Challenging the Status Quo

" “I figured trailer parks were the one place left where hanging your laundry was actually still allowed,” she said, standing in front of her tidy yellow mobile home on an impeccably manicured lawn.

But she was wrong. Like the majority of the 60 million people who now live in the country’s roughly 300,000 private communities, Ms. Saylor was forbidden to dry her laundry outside because many people viewed it as an eyesore, not unlike storing junk cars in driveways, and a marker of poverty that lowers property values. "

This is from a recent article in the New York Times about the growing debate about line-drying clothes. Yes, you read that correctly, there is a debate in the nation about naturally drying clothes outside ones house. Apparently there is some sort of cost-benefit analysis that is taking place, comparing the negative effects of having laundry outside a house on property values with the positive environmental benefits of not consuming electricity to dry clothes.
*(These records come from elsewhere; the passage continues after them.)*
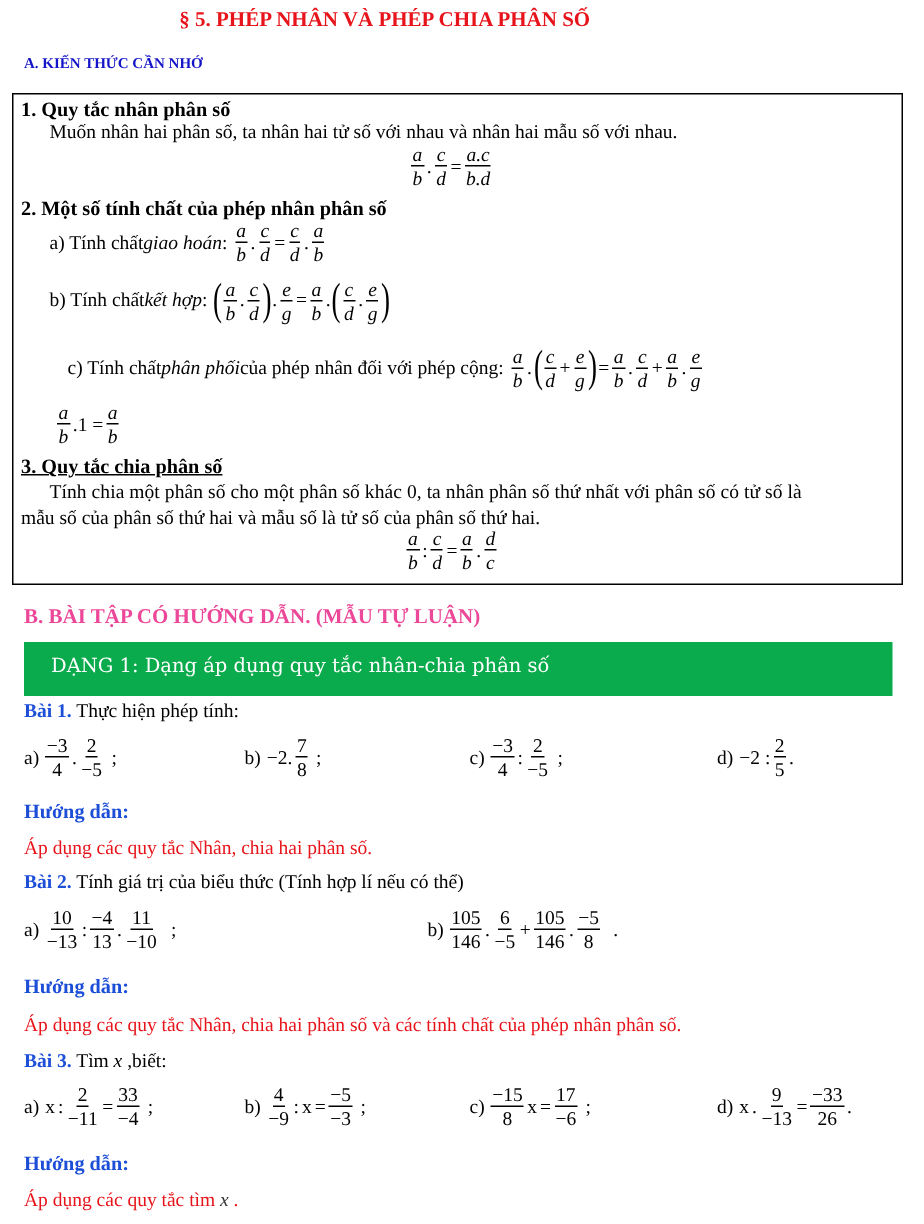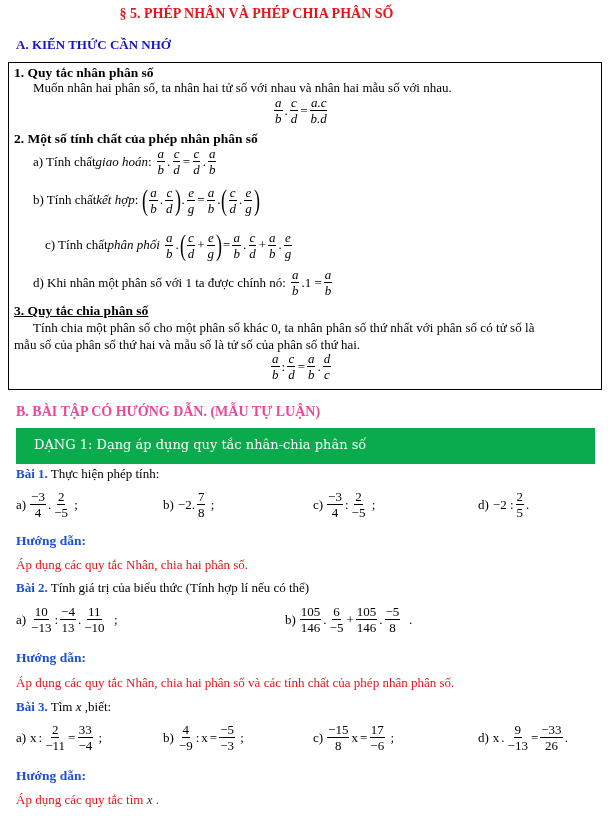--- a/index.html
+++ b/index.html
@@ -2,21 +2,21 @@
 <html><head>
 <meta charset="utf-8">
 <style>
   * { box-sizing: border-box; margin: 0; padding: 0; }
   html, body { width: 616px; height: 816px; background: #ffffff; overflow: hidden; }
   body { font-family: "Liberation Serif", serif; color: #000; font-size: 13px; position: relative; }
 
   .abs { position: absolute; white-space: nowrap; }
 
   .title { left: 0; width: 513px; top: 6px; text-align: center; color: #e8141b; font-weight: bold; font-size: 14px; }
-  .heading-a { left: 16px; top: 37px; color: #1414c8; font-weight: bold; font-size: 13px; }
+  .heading-a { left: 16px; top: 37px; color: #1414c8; font-weight: bold; font-size: 10px; }
   .heading-b { left: 16px; top: 404px; color: #ec4899; font-weight: bold; font-size: 14px; }
 
   .box { position: absolute; left: 8px; top: 62px; width: 594px; height: 328px; border: 1.5px solid #000; }
 
   .bold { font-weight: bold; }
   .italic { font-style: italic; text-align: right; }
 
   
   .math { display: inline-flex; align-items: center; font-family: "Liberation Serif", serif; font-style: italic; font-size: 13px; vertical-align: middle; }
   .math.up { font-style: normal; }
@@ -128,20 +128,21 @@
         <span class="num">e</span>
         <span class="den">g</span>
       </span>
     <span class="paren">)</span>
   </span>
 </div>
 
 <div class="abs" style="left:33px;top:230px;display:flex;align-items:center;margin-left:12px;">
   <span>c) Tính chất </span>
     <span class="italic">phân phối</span>
+    <span> của phép nhân đối với phép cộng:</span>
   <span class="math" style="margin-left:4px;">
     <span class="frac">
         <span class="num">a</span>
         <span class="den">b</span>
       </span>
       <span class="op">.</span>
     <span class="paren">(</span>
     <span class="frac">
         <span class="num">c</span>
         <span class="den">d</span>
@@ -169,21 +170,20 @@
       </span>
       <span class="op">.</span>
     <span class="frac">
         <span class="num">e</span>
         <span class="den">g</span>
       </span>
   </span>
 </div>
 
 <div class="abs" style="left:33px;top:268px;display:flex;align-items:center;">
-  <span>d) Khi nhân một phân số với 1 ta được chính nó:</span>
   <span class="math" style="margin-left:4px;">
     <span class="frac">
         <span class="num">a</span>
         <span class="den">b</span>
       </span>
       <span class="op">.1 =</span>
     <span class="frac">
         <span class="num">a</span>
         <span class="den">b</span>
       </span>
From my standpoint, this is a pretty simple call - if we can dry clothes through real, original solar power, why not? Yet, for many people in this country, line-drying clothes is an overt display of poverty. This, to me, highlights the necessity for us in this country to really re-evaluate our priorities and our perspectives. Why?

Well, the debate isn't even about the quality of drying provided by the two methods (which is debatable... I personally LOVE the feeling of fluffy dryer-dried towels, but others swear by the fresh-scent of line-drying). This would be a debate I could get into. But this is not the debate. The debate has devolved into "eyesore of not." Are we really looking at this issue of wasted resources as a trade off for our own vanity? Do line-dried clothes in a yard actually affect the quality of living in a neighborhood? Would a better solution to this issue not be changing our perspective so that we no longer equated things like laundry-free yards and green grass lawns (another huge resource waste in arid areas like LA, Las Vegas, and Phoenix) with wealth and status?
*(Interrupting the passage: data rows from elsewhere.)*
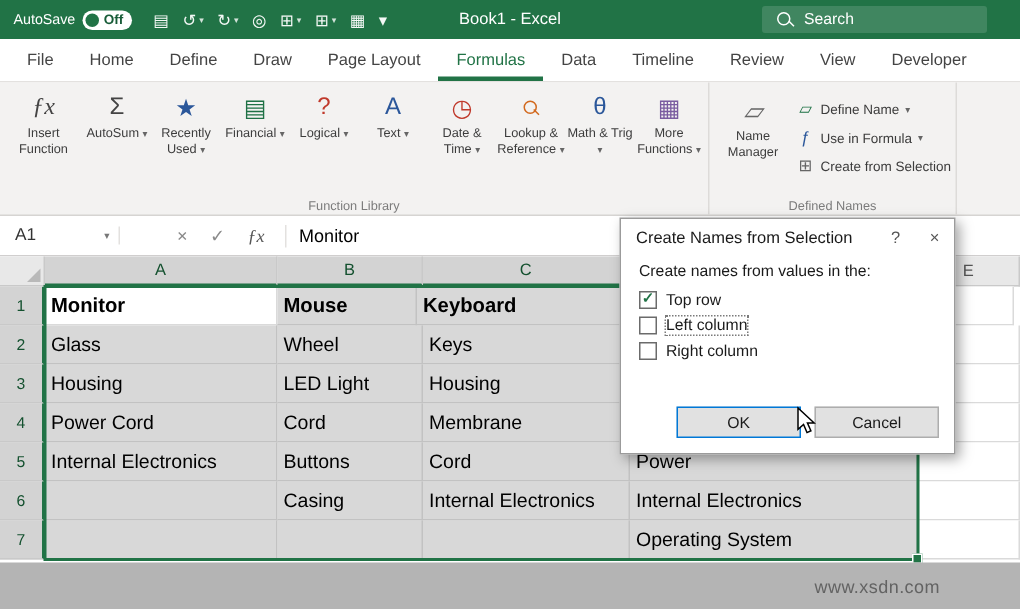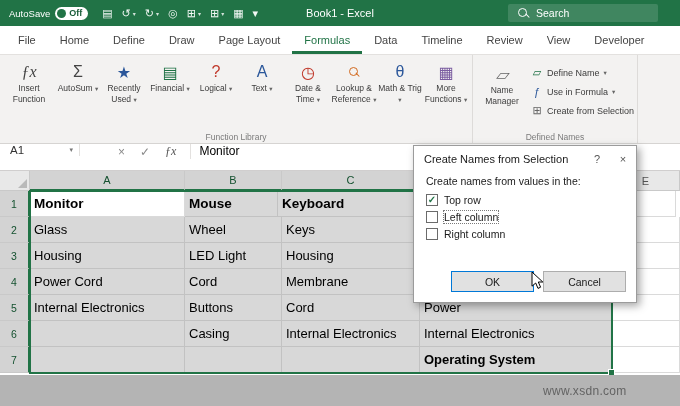--- a/index.html
+++ b/index.html
@@ -30,21 +30,21 @@
 .rbtn.wide{width:52px}
 .rbtn .ric{height:22px;display:flex;align-items:center;justify-content:center;font-size:16px;color:#444}
 .rbtn.wide .ric{font-style:italic;font-family:"Liberation Serif",serif}
 .rlbl{font-size:8.5px;line-height:1.25;color:#3c3c3c}
 .caret{font-size:6.5px;color:#666}
 .dnwrap{display:flex;align-items:flex-start;padding-top:2px}
 .dn-items{display:flex;flex-direction:column;margin-left:3px;padding-top:4px}
 .ritem{display:flex;align-items:center;gap:4px;height:19px;font-size:9px;color:#3c3c3c;white-space:nowrap;cursor:default}
 .ritem .ric{font-size:11px;width:12px;text-align:center}
 
-.fbar{position:absolute;left:0;top:144px;width:680px;height:27px;background:#fff;border-bottom:1px solid #d0cece;display:flex;align-items:flex-start}
+.fbar{position:absolute;left:0;top:144px;width:680px;height:27px;background:#fff;border-bottom:1px solid #d0cece;display:flex;align-items:center}
 .namebox{width:80px;display:flex;align-items:center;padding:0 6px 0 10px;border-right:1px solid #e3e1df;font-size:11.5px;color:#333}
 .namebox .caret{margin-left:auto;font-size:7px;color:#777}
 .fx-icons{display:flex;align-items:center;gap:15px;padding:0 14px 0 38px;border-right:1px solid #e3e1df;font-size:12px;color:#8a8a8a}
 .fx-icons .fx{font-style:italic;color:#555;font-family:"Liberation Serif",serif}
 .fvalue{flex:1;display:flex;align-items:center;padding-left:8px;font-size:12px;color:#000}
 
 .grid{position:absolute;left:0;top:171px;width:680px;height:202px;background:#fff}
 .ghead{display:flex;height:20px}
 .gcorner{width:30px;flex:0 0 30px;background:#e8e8e8;border-right:1px solid #c9c9c9;border-bottom:1px solid #c9c9c9;position:relative}
 .gcorner::after{content:"";position:absolute;right:2px;bottom:2px;border-style:solid;border-width:0 0 9px 9px;border-color:transparent transparent #b9b9b9 transparent}
@@ -266,21 +266,21 @@
         <div class="gcell sel" style="width: 97px;">Casing</div>
         <div class="gcell sel" style="width: 138px;">Internal Electronics</div>
         <div class="gcell sel" style="width: 192px;">Internal Electronics</div>
         <div class="gcell" style="width: 68px;"></div>
       </div>
       <div class="grow">
         <div class="gnum sel">7</div>
         <div class="gcell sel" style="width: 155px;"></div>
         <div class="gcell sel" style="width: 97px;"></div>
         <div class="gcell sel" style="width: 138px;"></div>
-        <div class="gcell sel" style="width: 192px; font-weight: bold;">Operating System</div>
+        <div class="gcell sel" style="width: 192px;">Operating System</div>
         <div class="gcell" style="width: 68px;"></div>
       </div>
     </div>
   <div class="sel-border"></div>
   <div class="fill-handle"></div>
 </div>
 
 <div class="watermark">
   <span class="wm-text">www.xsdn.com</span>
 </div>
Let's get down to the heart of matters and stop skirting the issue. We attach way to much importance to things that are outdated and actually unimportant. I'm pretty sure that you can still enjoy watch "Real Housewives of Atlanta" with your neighbor's laundry hanging in the yard next door, flitting in the wind next to your window. I mean, we actively choose to watch other people's dirty laundry on TV all the time, what's wrong with some clean laundry next door?